From Zimbabwe last week, came the news that former President Robert Mugabe’s vast wealth, accumulated over 37 years of rule, was dwindling and dwindling fast.
Choice assets – dairy farms, mines and real estate, are falling into disrepair, their assets auctioned off to pay debts or been encroached on by squatters.
The story in the African Report entitled "Mugabe’s business empire, the death of a dynasty” was a bit extravagant (this was not dynastic wealth), but painted a dire picture.
People don’t believe it, but
there is no money too much to finish...
At the height of his power Mugabe was reported to have properties worth hundreds of millions of dollars in Zimbabwe alone and frequently flew abroad with his histrionic wife, Grace on shopping junkets, while his administration had reduced Zimbabwe from the food basket of the region to the economic basket case it is today.
Us mere mortals labour under the illusion that when money has been accumulated it does not go anywhere. That once we are rich we will always be rich.
A cursory study of history shows that this is not so.
A friend of mine is continuously baffled at “corrupt” officials who do not seem able to reach a point in their thieving ways and say enough. My attempts to explain to him that the only way they can sustain the loot is by stealing more and more, falls on deaf ears.
I have already shared with him the Mugabe story.
"Money is made and wealth is built by delivering value to society, the more people you can deliver value to the richer you can become....
From an employment perspective you would rather be working for a company that is delivering value to millions of customers than one that is delivering value to thousands. The former company if run efficiently should pay better than the smaller company.
From a business perspective you want to be fishing in the biggest pond possible. Small markets will only take you so far in terms of accumulating wealth.
That’s why Mukwano went into bar soap manufacture or Mulwana manufactured plastic plates, mugs and basins or why Sekalala went into chicken and the list goes on – all of whom except Sekalala would struggle in Europe or the US selling what they do here.
So once you have found your market the trick is to exploit it efficiently – earn more than you spend to deliver the product or service to market. In a competitive market people are not obligated to buy your product unless they recognise its value in their lives.
Compare this to the corruption “business model”. This model dictates that you reap where you did not sow.
"The major investment you make is the suspension or elimination of any qualms you may have towards stealing funds....under your charge. Another investment would be enrolling in the network of like minded individuals.
Because there is no cost of money, so to speak, you can then indulge your insecurities by showing off that you have arrived, safe in the knowledge that there is more money where the money you got came from.
The problem is that this model is not sustainable because resources are not infinite and also because the network of like minded thieves will grow with time and you will have to feed them by stealing more and more. This will eventually catch up with the thief, either because they end up eating the goose that lays the golden eggs or they knowingly or unknowingly get on the wrong side of some one who can do real damage to the “eating” network.

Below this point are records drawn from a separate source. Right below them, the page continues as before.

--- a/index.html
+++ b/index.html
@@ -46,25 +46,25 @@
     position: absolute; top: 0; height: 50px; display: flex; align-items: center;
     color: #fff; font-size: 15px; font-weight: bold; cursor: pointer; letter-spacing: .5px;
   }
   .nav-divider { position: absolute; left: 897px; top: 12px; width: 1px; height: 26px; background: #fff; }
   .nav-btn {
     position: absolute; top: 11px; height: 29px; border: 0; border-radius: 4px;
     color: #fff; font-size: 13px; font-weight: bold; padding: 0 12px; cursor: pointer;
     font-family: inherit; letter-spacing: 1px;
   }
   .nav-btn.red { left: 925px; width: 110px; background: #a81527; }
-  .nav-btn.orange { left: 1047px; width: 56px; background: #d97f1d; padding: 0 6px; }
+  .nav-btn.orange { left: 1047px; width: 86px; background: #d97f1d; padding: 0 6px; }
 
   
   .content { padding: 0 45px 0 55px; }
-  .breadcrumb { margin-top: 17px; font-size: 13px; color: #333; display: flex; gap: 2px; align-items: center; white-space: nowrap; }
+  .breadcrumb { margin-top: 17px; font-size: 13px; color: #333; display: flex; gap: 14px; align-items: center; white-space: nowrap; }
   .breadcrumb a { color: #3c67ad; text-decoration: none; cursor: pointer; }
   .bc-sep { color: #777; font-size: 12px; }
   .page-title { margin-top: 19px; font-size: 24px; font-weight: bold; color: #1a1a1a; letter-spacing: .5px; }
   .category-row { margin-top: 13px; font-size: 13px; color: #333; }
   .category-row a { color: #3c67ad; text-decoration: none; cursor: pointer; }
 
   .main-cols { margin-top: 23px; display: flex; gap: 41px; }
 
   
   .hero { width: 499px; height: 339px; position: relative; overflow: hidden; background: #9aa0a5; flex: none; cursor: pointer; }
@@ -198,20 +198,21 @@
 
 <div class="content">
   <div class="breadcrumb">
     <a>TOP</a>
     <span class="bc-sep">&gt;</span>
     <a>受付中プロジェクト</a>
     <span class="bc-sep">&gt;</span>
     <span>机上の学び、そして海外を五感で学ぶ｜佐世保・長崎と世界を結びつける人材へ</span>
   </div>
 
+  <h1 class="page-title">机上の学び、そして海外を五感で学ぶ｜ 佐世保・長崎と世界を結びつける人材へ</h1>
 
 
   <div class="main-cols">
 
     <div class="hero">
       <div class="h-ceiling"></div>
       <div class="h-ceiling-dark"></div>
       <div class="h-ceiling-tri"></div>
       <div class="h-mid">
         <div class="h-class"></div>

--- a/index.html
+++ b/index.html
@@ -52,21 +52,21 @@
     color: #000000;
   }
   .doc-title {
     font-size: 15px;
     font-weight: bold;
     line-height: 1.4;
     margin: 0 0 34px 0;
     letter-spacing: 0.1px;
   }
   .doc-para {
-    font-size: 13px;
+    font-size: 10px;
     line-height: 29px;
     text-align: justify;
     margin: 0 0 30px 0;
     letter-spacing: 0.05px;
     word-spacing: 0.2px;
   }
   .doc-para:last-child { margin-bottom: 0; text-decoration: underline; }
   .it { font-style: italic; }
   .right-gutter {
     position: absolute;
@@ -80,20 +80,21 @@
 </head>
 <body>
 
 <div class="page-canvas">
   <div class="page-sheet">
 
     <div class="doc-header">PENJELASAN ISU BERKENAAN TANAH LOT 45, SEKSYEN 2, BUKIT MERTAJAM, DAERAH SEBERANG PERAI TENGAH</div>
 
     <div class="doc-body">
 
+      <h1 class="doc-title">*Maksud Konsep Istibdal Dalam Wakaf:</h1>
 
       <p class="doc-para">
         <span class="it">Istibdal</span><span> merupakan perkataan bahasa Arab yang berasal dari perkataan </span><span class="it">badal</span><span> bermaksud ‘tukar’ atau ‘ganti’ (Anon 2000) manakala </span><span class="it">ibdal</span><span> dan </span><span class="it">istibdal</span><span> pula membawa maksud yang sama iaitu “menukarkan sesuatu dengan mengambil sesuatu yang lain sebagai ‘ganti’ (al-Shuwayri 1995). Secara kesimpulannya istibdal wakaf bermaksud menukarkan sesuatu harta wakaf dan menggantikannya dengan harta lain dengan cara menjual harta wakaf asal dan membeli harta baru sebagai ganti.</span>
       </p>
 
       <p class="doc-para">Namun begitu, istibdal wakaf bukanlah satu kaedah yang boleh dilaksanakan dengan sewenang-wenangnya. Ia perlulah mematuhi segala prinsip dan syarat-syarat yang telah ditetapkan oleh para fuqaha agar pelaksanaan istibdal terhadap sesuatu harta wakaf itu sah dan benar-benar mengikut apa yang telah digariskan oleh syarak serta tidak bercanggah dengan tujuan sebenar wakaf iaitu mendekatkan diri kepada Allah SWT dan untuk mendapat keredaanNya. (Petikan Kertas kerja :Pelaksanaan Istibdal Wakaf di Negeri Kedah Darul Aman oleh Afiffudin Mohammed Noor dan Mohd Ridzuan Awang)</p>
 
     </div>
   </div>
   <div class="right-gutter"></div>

Once the thief is kicked out of the network, as always happens, if they don’t die first, they quickly realise they can not operate in the real world where money has a cost and to make it grow and sustain the lifestyle they had become accustomed, to they need to apply themselves beyond dipping their grubby fingers in the till.
So what happens next, they find a way to get back in the “eating” network by whatever means necessary – at this point they will lap up their own vomit if need be. And if they can not get back in, they fight the network from the outside, but always ready to do an about turn at a moment’s notice if the “network” changes its mind about him.
For the “network” to remain happy the economy they operate in, be it a country or a company needs to keep growing. This is critical because if it starts stuttering the “eating network” will not cut back on their eating, in fact they even pump it up further.
"When you continue to milk the cow without feeding it the end is inevitable....
Mugabe is a classic case of how a country can be brought to its knees because the “eating network” has to be fed. It got so bad that they started preying on the productive sectors – commercial farmers, to sate their rapaciousness.
They become like the Ebola virus, killing its host regardless of if it needs the host to stay alive.
What if Mugabe had negotiated with the owners of capital, got them to concede not too much that they do not kill their productive capacity but enough that his government would be able to spread the wealth around by providing public goods that would improve his people’s living standards?
It would take longer – maybe decades to see real change, compared to the immediate gratification of grabbing a viable commercial farm by the network.
But that is not how the “eating network” operates.